La vie telle qu’on la raconte peut-elle donner lieu à de la manipulation (de mots) ?

Arrange-t-on la réalité comme on la veut, quand on la raconte avec nos mots ?

La réponse est oui, sans aucun doute. Il faut bien prendre en main des mots pour dire. Les mots ainsi choisis sont en même temps nos choix.

Mais, pour autant, devient-on, tout entier et tout à trac, un manipulateur ou une manipulatrice ?

Ces questions se sont posées sur l’Espace d’échanges, c’est-à-dire dans le cadre de la relation que nous y développons avec d’autres.

Raconter, en effet, c’est toujours raconter quelque chose à quelqu’un. Il y a quelque chose et il y a quelqu’un. Ce sont les deux repères entre lesquels se glisse ce qu’on veut dire.

Il arrive que ce dire nous étonne après-coup, voire qu’on dise pour essayer de comprendre : comprendre ce qu’on raconte, comprendre le quelqu’un à qui on s’adresse ou, simplement, se comprendre soi-même dans cette relation à l’autre.

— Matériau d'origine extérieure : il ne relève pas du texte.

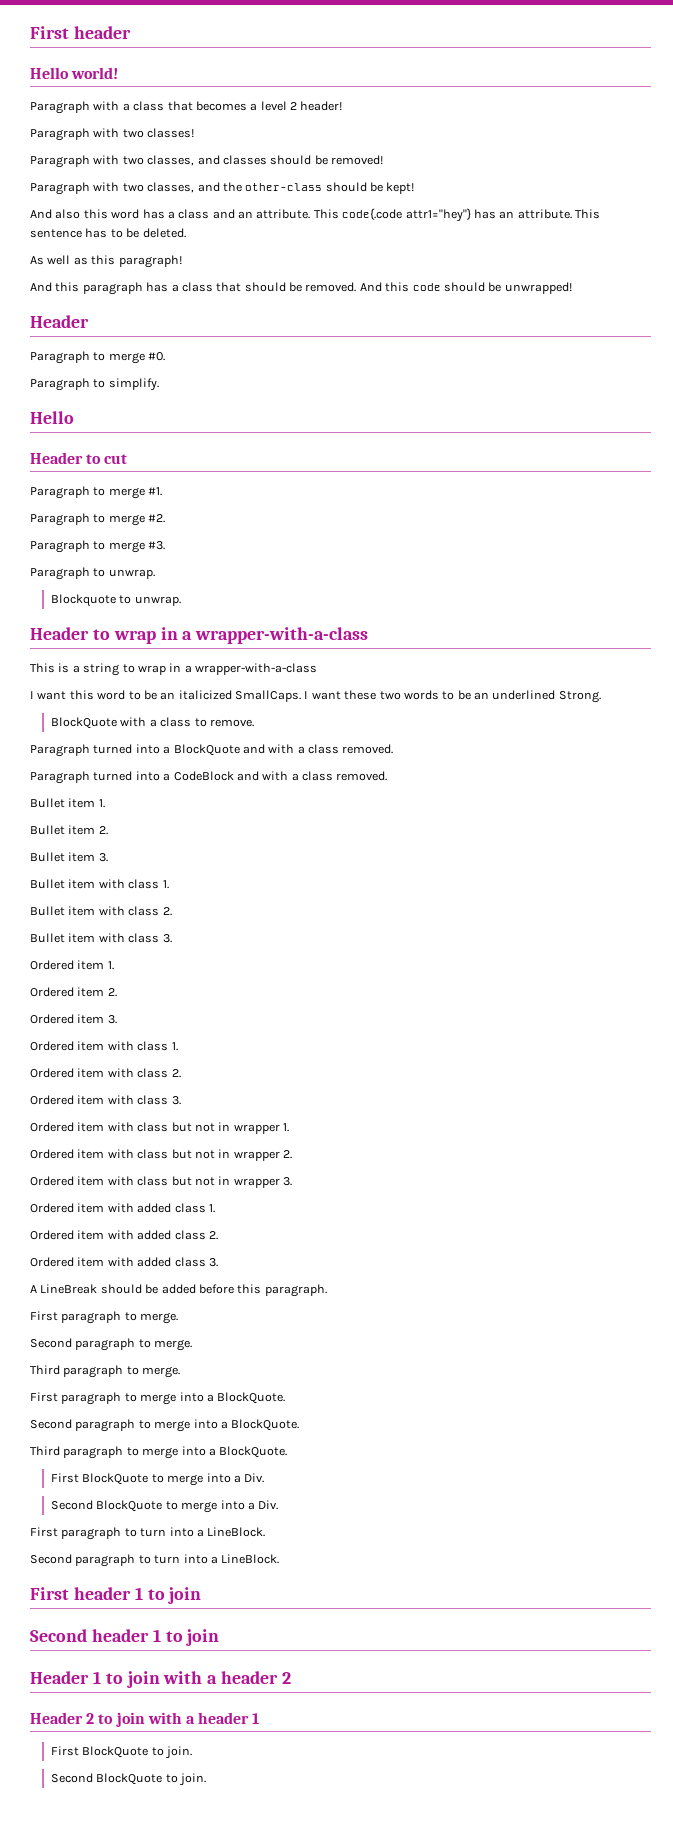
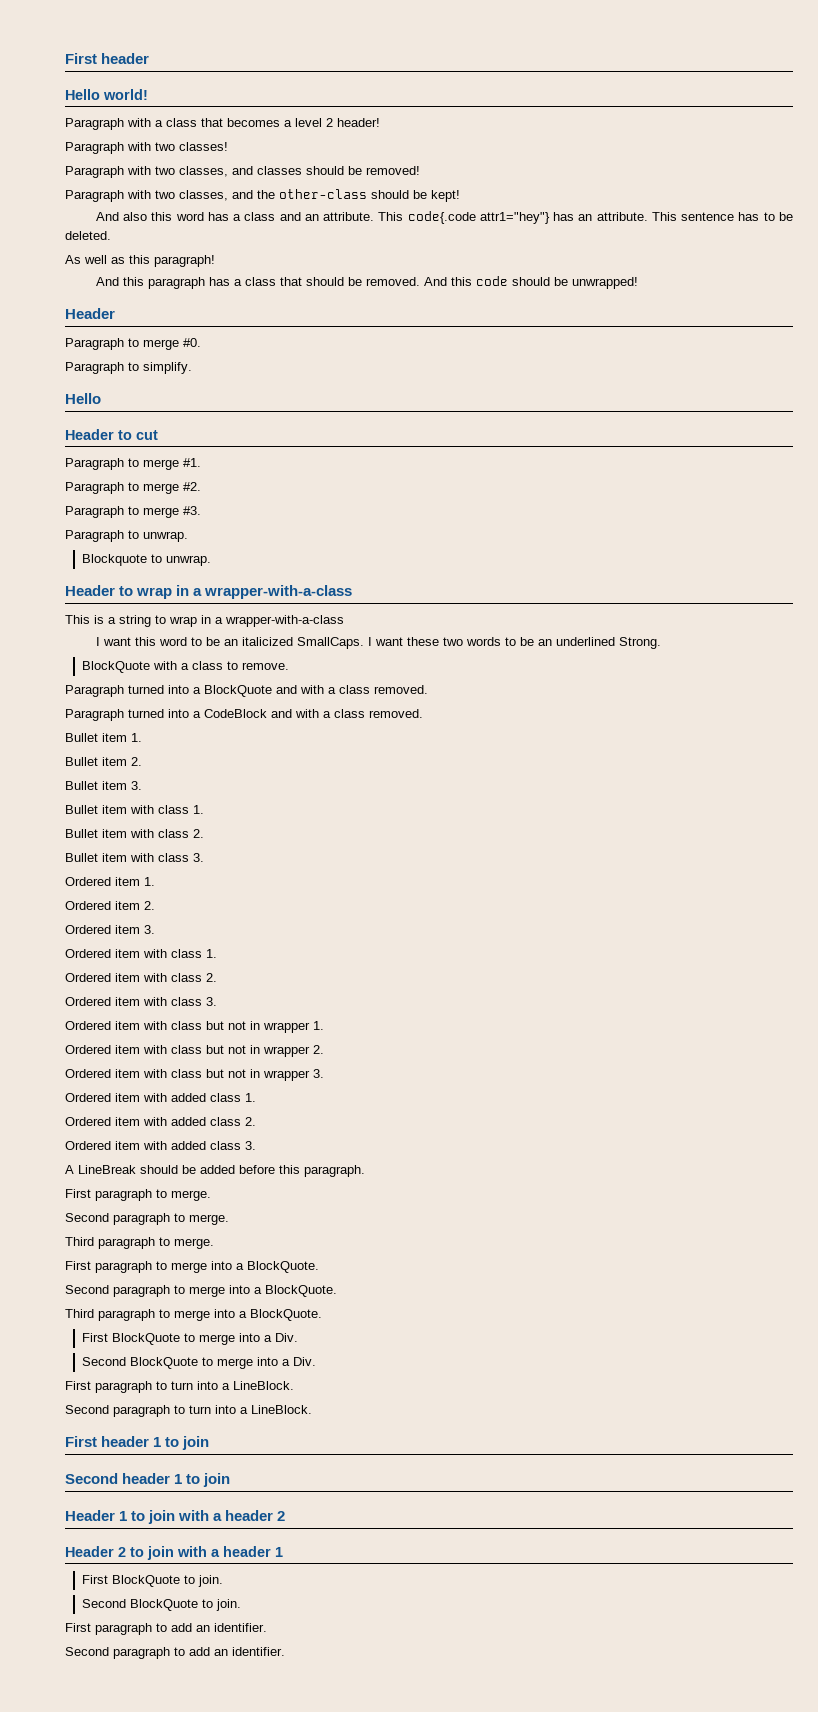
+ First paragraph to add an identifier.
+ Second paragraph to add an identifier.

Ce dire pris dans ces différentes dimensions peut-il échapper à la manipulation, à la main qui se tend vers un autre pour modeler un dire ? Raconter est un acte (de manipulation) qui dit quelque chose de nous sans pour autant faire de nous des manipulateurs au sens pervers du terme.

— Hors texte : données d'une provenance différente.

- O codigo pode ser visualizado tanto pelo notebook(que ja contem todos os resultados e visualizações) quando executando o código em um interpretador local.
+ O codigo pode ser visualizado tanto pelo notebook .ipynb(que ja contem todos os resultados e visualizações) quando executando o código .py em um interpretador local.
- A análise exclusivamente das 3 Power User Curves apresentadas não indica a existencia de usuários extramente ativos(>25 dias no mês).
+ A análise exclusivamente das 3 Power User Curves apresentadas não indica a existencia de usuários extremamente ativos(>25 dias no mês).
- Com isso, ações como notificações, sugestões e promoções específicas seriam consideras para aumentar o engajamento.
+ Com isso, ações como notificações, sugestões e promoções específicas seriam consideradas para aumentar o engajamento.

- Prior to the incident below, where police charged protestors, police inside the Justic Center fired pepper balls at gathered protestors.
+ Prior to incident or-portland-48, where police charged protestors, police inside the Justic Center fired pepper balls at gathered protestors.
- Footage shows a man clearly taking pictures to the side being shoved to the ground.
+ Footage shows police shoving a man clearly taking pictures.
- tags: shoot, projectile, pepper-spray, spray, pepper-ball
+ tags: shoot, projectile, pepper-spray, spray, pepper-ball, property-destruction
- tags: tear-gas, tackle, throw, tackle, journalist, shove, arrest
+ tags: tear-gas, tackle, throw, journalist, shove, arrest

Le terme « manipulation » est souvent utilisé dans sa version péjorative… et pourtant, le bon artisan n’apprend-il pas à manipuler ses outils pour en découvrir les potentialités et parvenir ensuite à créer l’objet de valeur, la pièce unique ? Et cela ne fait pas de l’artisan un manipulateur.

Alors peut-être pour comprendre la vie, apprivoiser ses dimensions et comprendre l’autre, n’y a-t’il pas aussi « une manipulation » incontournable. Cela ouvre vers autre chose, une création relationnelle, la découverte d’une valeur cachée potentielle, insoupçonnée.